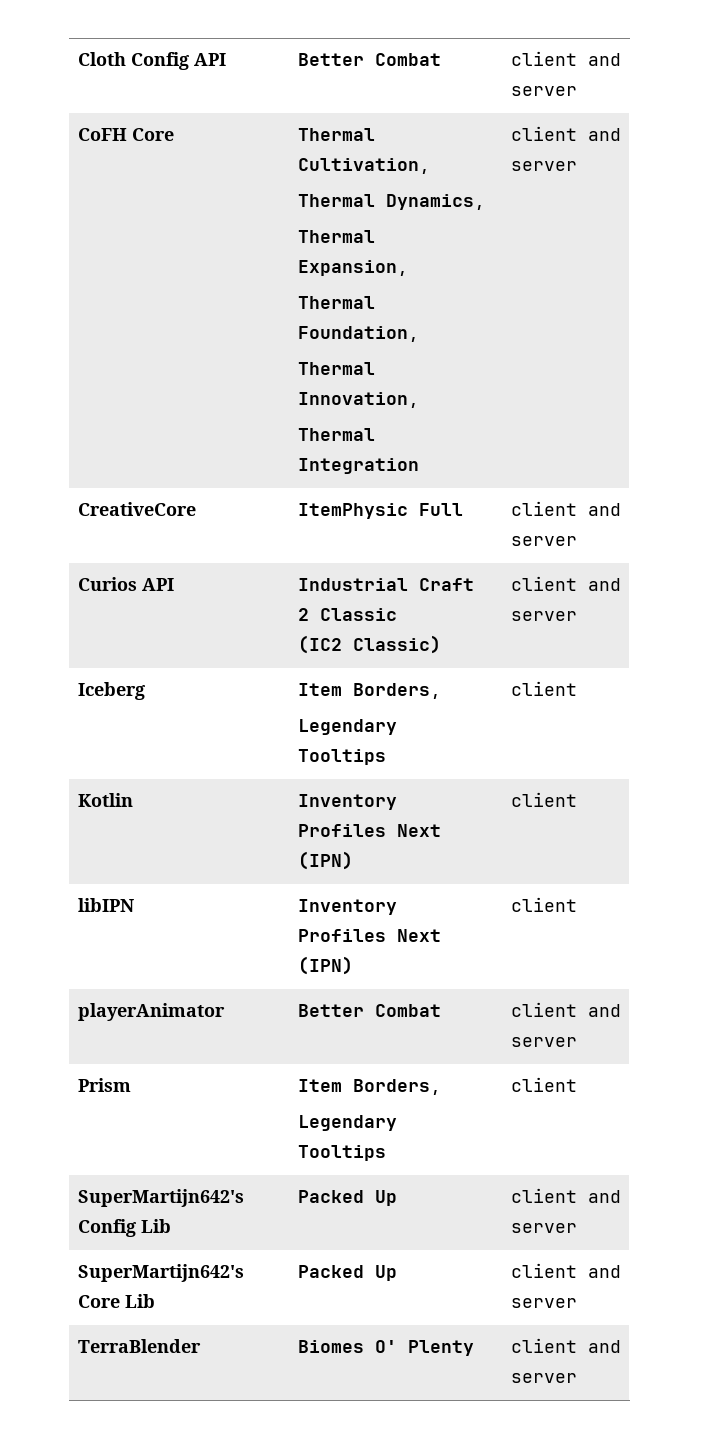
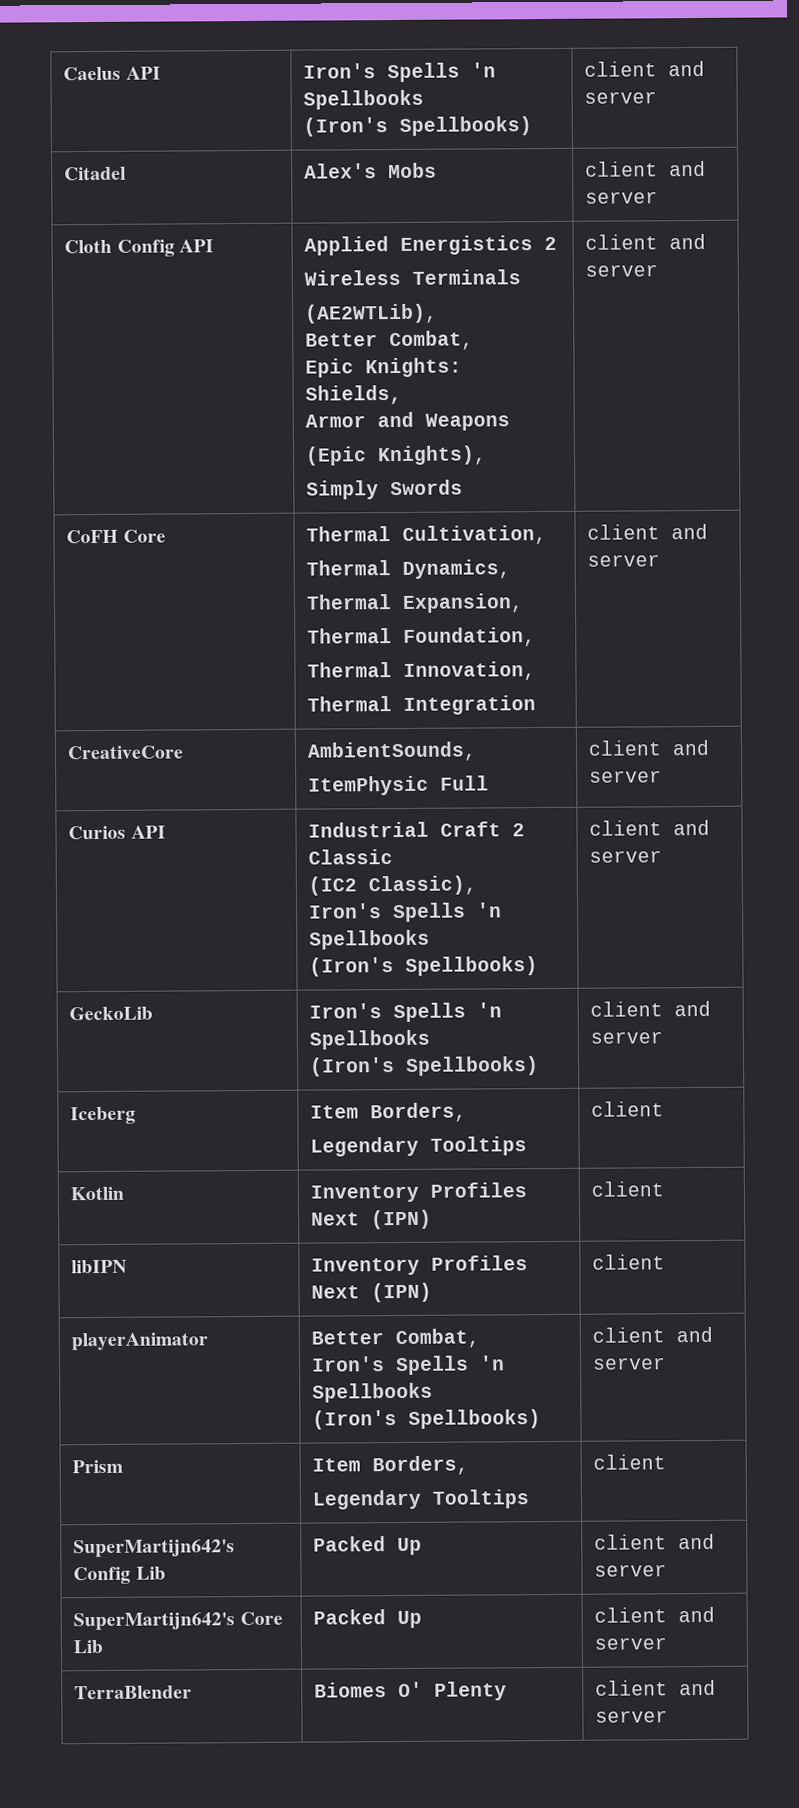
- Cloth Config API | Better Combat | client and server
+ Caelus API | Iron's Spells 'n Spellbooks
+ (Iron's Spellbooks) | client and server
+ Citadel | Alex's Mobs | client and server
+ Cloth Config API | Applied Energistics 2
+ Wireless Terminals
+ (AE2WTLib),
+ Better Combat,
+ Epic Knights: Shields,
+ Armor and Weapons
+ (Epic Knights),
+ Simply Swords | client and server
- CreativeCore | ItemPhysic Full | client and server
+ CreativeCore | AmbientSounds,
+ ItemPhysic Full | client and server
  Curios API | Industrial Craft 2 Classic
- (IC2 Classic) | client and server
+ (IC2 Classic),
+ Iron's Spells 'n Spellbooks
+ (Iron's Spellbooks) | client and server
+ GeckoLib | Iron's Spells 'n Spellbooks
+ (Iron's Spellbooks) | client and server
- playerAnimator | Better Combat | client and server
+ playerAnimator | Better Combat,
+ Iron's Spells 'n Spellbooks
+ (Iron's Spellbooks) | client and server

##############################

## The task
Would you print all the entries again exactly, minus any pictures?

## Task solution
- Cloth Config API | Better Combat | client and server
+ Caelus API | Iron's Spells 'n Spellbooks
+ (Iron's Spellbooks) | client and server
+ Citadel | Alex's Mobs | client and server
+ Cloth Config API | Applied Energistics 2
+ Wireless Terminals
+ (AE2WTLib),
+ Better Combat,
+ Epic Knights: Shields,
+ Armor and Weapons
+ (Epic Knights),
+ Simply Swords | client and server
- CreativeCore | ItemPhysic Full | client and server
+ CreativeCore | AmbientSounds,
+ ItemPhysic Full | client and server
  Curios API | Industrial Craft 2 Classic
- (IC2 Classic) | client and server
+ (IC2 Classic),
+ Iron's Spells 'n Spellbooks
+ (Iron's Spellbooks) | client and server
+ GeckoLib | Iron's Spells 'n Spellbooks
+ (Iron's Spellbooks) | client and server
- playerAnimator | Better Combat | client and server
+ playerAnimator | Better Combat,
+ Iron's Spells 'n Spellbooks
+ (Iron's Spellbooks) | client and server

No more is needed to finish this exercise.